**Supplied information**
Segment Open

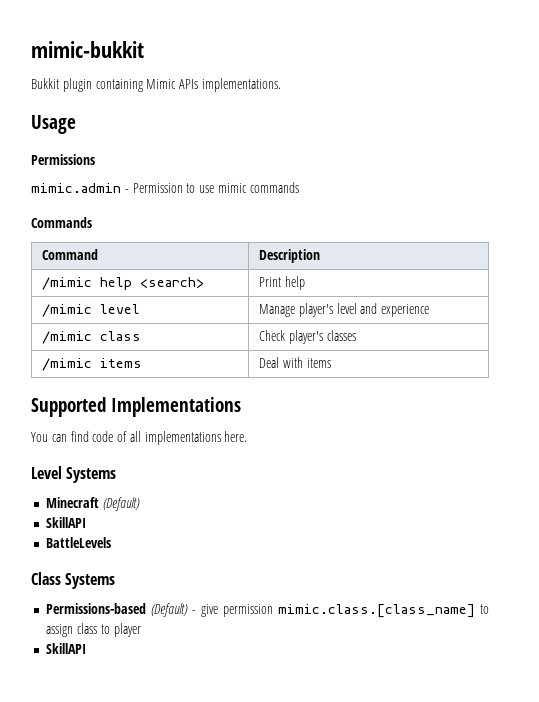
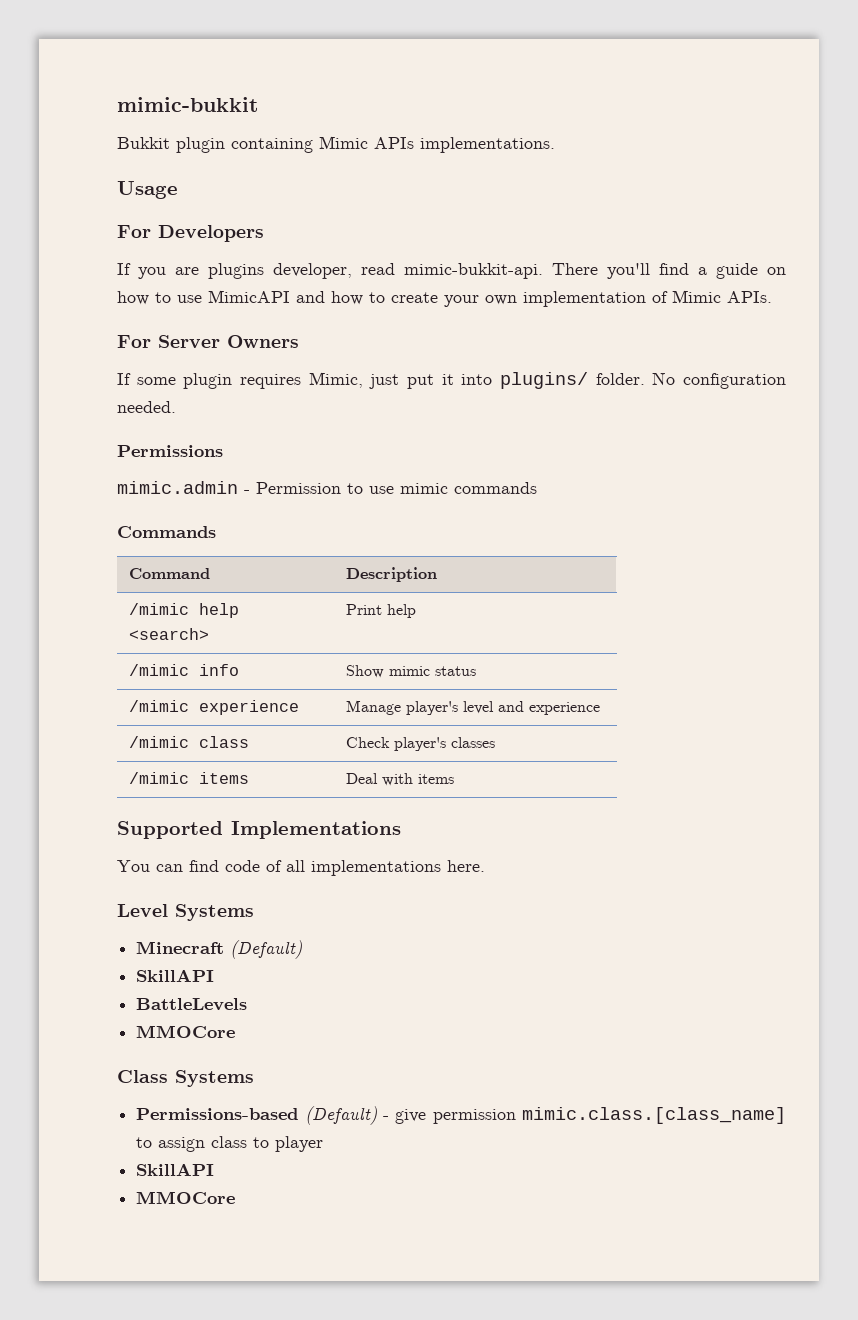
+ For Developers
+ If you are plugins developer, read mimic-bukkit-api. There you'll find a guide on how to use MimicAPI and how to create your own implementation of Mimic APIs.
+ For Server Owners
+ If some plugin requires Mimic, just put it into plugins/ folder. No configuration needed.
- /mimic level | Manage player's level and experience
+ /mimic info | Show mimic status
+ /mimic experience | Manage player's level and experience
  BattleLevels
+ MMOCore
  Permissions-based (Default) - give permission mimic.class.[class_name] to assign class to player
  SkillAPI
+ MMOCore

Segment Closed
Segment Open

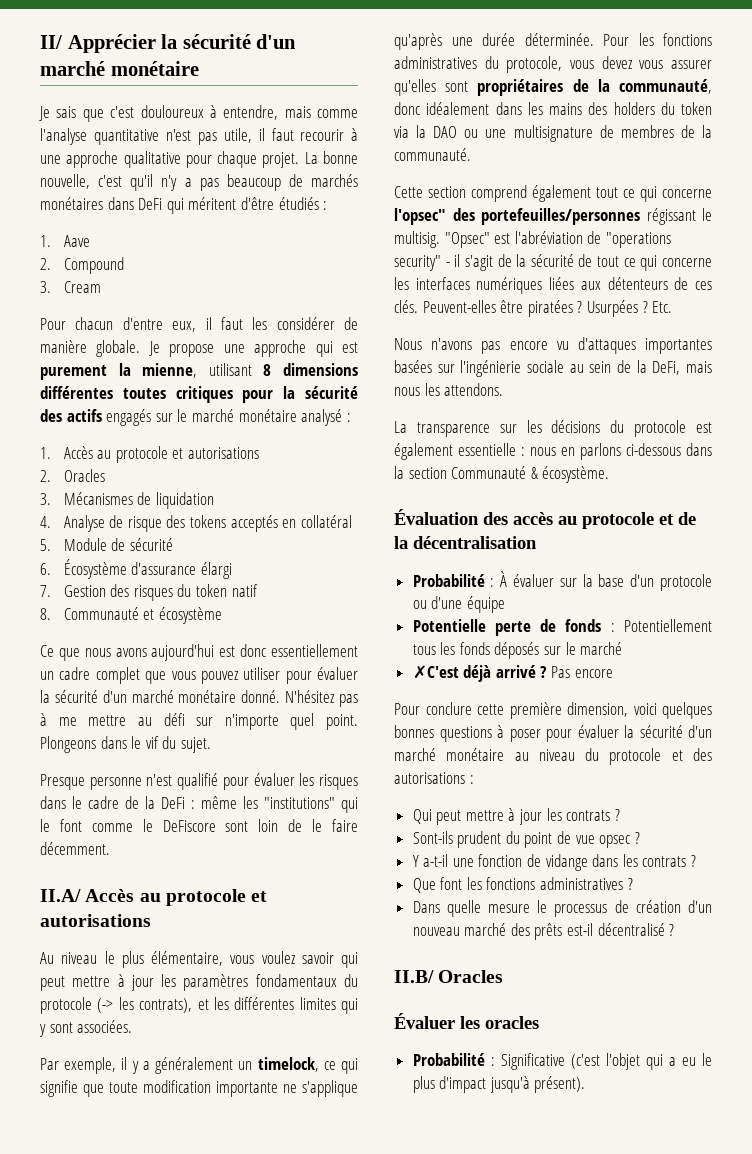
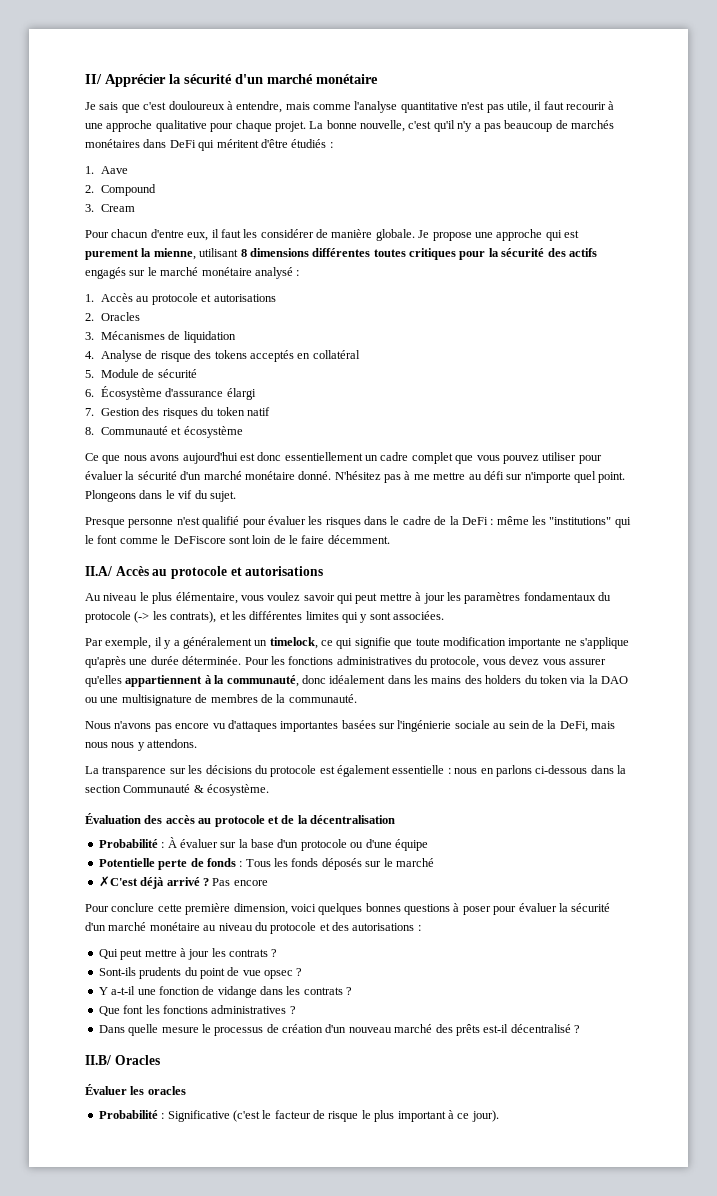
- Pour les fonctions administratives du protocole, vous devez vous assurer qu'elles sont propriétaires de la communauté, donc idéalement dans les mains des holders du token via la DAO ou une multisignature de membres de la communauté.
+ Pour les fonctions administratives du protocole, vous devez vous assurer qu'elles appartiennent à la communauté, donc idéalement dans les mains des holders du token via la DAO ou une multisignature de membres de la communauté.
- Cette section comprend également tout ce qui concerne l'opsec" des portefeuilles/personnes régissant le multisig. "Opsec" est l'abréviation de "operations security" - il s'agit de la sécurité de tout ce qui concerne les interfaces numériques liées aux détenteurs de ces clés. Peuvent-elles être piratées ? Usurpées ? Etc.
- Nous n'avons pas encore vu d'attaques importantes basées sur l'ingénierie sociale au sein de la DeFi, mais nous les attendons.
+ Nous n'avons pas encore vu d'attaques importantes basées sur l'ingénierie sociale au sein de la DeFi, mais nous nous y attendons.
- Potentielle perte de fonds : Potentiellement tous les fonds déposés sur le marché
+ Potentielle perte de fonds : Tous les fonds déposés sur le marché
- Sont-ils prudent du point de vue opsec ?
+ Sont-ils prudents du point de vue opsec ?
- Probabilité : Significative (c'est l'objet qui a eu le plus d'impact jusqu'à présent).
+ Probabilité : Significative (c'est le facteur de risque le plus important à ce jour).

Segment Closed
Segment Open

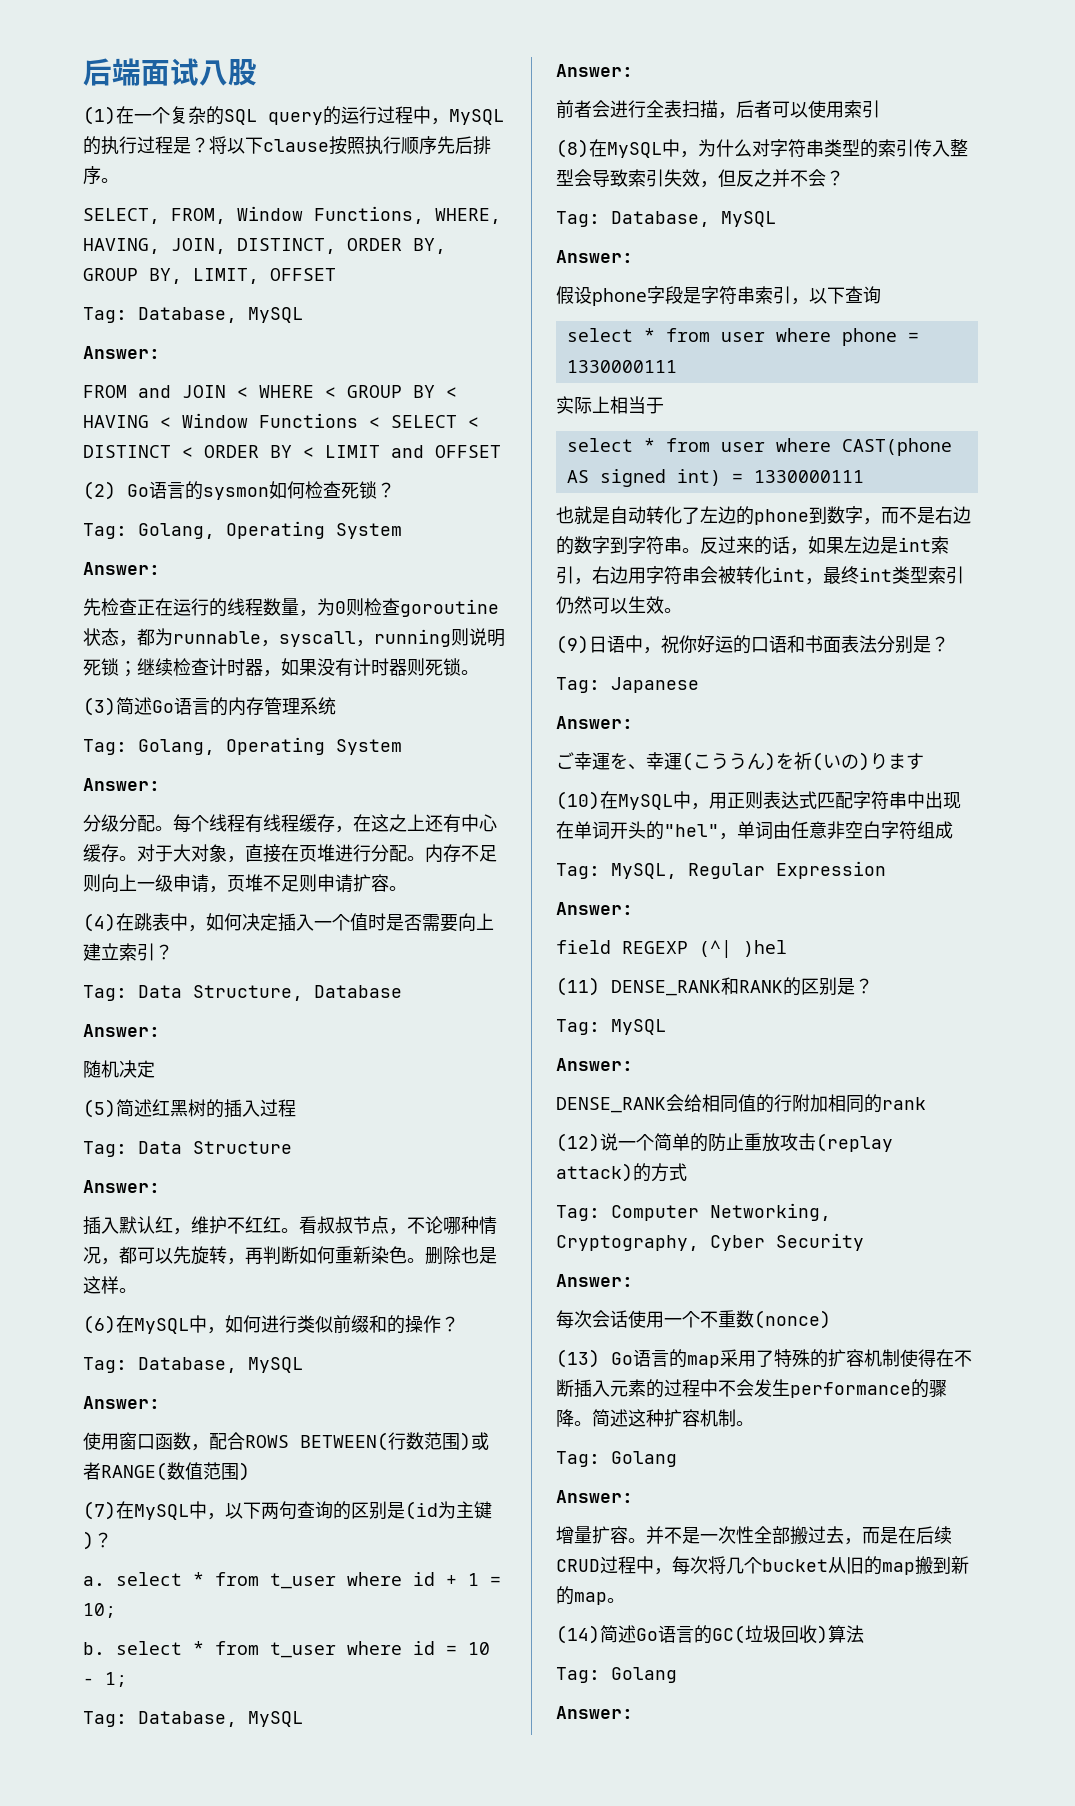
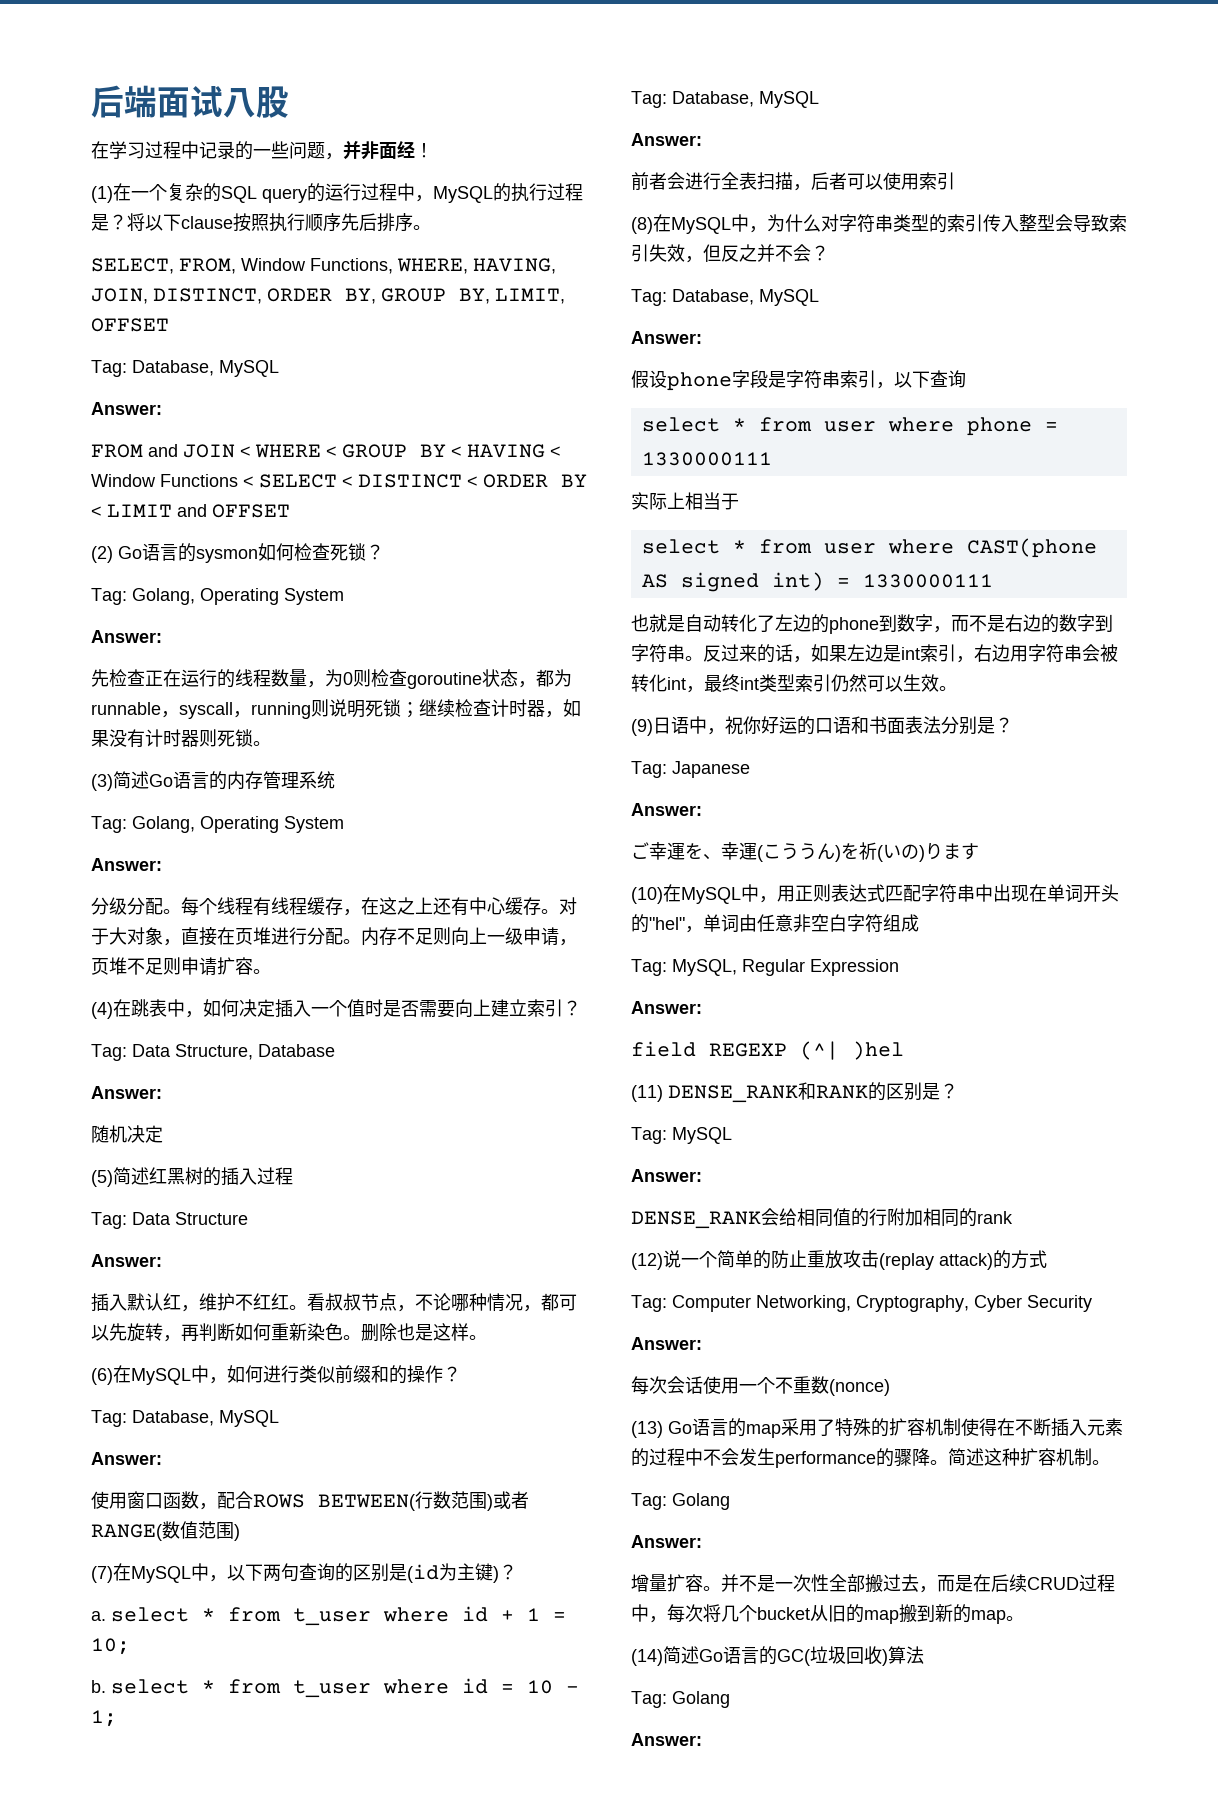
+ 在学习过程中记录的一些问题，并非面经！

Segment Closed

**What is needed**
Transcribe the records above from the line holding "- Sont-ils prudent du point de vue opsec ?" down to the line holding "à ce jour).", inclusive, without adding anything.

**Exercise answer**
- Sont-ils prudent du point de vue opsec ?
+ Sont-ils prudents du point de vue opsec ?
- Probabilité : Significative (c'est l'objet qui a eu le plus d'impact jusqu'à présent).
+ Probabilité : Significative (c'est le facteur de risque le plus important à ce jour).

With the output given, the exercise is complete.